Transfer to the Real-world
We fully acknowledge that the current system cannot be transferred to the real world without modification. In this work, we focus on using simulated humanoids to grasp diverse objects (>1200) and follow diverse trajectories, a capability that has yet to be attained in simulation with humanoids. We hope that we are taking a step towards real humanoid capabilities. The privileged state used in Omnigrasp could be replaced with values easier to access in the real world (point cloud, pose estimation, etc.), and the humanoid we use can be replaced with a humanoid robot [1]. By first learning a policy that has access to all the available information that can be provided, we hope that we can enable new capabilities for simulated humanoids and design systems that can be modified for real-world deployment (via sim-to-real transfer, teacher-student distillation, etc.)
Provided Global PDF
In the global PDF, we provide two tables containing additional experiments and baselines. Table 1 demonstrates the robustness of a pretrained Omnigrasp policy under artificial noisy conditions. While this experiment will not show Omnigrasp's performance when deployed in the real world, it demonstrates the system's potential to undergo sim-to-real modification for deployment. Table 2 provides additional baselines including PHC, AMP, and training with only RL.
References
[1] Learning human-to-humanoid real-time whole-body teleoperation
The manuscript presents a novel pipeline, called Omnigrasp, that is able to learn controllers for humanoids with dexterous hands such that they can manipulate a wide range of objects along complex paths. By employing a universal motion representation for humanoids (called PULSE-X), the authors enhance training efficiency and scalability. Omnigrasp demonstrates state-of-the-art success rates in object manipulation tasks and strong generalization to new objects and trajectories.
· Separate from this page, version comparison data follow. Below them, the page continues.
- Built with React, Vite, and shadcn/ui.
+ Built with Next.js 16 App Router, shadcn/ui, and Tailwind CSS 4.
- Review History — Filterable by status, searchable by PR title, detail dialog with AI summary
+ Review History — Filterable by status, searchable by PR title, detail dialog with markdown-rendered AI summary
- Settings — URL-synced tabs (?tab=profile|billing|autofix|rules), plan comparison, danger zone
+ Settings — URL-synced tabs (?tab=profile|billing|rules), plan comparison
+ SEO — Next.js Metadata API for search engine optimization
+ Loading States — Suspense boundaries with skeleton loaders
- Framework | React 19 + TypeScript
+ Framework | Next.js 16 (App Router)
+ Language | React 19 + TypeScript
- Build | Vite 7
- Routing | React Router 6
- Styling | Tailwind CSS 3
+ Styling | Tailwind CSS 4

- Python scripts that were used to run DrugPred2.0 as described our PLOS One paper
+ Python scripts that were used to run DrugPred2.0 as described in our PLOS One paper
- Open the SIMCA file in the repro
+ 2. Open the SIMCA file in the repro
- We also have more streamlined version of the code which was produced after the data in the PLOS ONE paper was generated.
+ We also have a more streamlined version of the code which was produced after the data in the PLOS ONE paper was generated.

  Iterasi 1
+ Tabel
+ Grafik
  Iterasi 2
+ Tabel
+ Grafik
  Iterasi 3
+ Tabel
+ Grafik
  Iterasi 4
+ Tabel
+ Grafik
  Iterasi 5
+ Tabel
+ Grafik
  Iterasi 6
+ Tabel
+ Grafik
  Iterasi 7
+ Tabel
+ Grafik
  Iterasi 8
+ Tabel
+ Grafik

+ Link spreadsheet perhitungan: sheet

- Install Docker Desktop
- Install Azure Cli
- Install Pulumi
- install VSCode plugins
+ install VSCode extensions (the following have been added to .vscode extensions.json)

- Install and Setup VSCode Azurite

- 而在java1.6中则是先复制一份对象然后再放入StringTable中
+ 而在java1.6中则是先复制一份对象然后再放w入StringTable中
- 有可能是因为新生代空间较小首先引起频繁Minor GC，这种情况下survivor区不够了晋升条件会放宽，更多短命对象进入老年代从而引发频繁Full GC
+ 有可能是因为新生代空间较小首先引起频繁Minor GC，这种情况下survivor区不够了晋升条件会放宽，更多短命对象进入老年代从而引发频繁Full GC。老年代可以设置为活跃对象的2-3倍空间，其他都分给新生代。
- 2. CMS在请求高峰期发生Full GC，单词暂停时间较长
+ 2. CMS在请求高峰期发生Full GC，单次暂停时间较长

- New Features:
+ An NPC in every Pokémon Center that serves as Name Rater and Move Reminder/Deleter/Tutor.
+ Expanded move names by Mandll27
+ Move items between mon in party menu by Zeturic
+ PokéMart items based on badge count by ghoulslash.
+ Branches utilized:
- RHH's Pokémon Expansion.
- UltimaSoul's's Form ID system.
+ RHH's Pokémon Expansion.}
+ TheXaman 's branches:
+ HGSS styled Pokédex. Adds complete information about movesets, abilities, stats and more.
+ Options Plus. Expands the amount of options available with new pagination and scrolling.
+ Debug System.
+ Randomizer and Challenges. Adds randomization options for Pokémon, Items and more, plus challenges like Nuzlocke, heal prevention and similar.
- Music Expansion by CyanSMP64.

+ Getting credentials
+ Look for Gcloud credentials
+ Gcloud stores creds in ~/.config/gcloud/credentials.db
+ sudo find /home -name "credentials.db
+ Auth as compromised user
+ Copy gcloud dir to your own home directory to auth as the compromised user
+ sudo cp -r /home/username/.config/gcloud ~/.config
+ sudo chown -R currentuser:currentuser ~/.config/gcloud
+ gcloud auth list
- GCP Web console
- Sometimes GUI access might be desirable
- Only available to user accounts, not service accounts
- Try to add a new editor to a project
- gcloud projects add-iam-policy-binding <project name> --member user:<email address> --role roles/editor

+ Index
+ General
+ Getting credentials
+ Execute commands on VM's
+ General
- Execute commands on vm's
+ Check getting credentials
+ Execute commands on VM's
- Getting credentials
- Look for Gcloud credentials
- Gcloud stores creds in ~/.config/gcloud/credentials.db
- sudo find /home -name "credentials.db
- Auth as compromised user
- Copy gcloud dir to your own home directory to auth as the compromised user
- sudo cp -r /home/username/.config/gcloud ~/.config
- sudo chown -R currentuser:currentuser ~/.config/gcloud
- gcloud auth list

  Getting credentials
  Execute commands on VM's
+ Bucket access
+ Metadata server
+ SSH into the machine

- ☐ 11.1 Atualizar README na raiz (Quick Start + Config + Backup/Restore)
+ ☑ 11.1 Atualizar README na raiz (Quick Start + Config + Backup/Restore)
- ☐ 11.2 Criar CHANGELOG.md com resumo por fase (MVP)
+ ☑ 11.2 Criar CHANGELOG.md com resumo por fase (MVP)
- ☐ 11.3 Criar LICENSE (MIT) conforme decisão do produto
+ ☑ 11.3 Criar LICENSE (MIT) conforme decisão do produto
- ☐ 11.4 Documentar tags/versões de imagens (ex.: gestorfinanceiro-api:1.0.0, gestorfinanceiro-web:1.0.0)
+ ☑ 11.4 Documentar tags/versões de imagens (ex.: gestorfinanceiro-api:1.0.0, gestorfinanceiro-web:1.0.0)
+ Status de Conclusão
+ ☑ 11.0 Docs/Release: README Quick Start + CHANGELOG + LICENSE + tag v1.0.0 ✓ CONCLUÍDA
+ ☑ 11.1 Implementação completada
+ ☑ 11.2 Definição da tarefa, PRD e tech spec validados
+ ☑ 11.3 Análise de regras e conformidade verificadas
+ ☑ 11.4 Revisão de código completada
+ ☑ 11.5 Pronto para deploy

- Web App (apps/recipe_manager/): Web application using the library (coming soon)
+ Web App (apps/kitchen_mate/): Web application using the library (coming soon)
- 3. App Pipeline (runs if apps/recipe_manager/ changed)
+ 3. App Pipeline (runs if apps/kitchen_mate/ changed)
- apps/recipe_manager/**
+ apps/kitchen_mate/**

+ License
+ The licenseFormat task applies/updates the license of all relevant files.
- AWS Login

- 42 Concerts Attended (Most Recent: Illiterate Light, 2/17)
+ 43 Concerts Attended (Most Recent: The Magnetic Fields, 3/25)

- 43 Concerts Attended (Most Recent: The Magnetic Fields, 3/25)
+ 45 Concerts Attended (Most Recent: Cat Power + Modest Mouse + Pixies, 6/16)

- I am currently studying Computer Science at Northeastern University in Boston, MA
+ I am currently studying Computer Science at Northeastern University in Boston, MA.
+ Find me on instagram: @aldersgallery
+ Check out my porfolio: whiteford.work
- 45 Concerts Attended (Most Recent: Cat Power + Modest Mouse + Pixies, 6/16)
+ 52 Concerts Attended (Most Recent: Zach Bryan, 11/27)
The authors' responses were clear, concise, and offered valuable discussions. Overall, their comments reflect a strong grasp of the literature. Additionally, all reviewers had a positive opinion of the work. The authors also discussed about the limitations of their approach, and I expect that the text will be enhanced with the discussions/comments by the reviewers. For those reasons, I recommend acceptance (poster).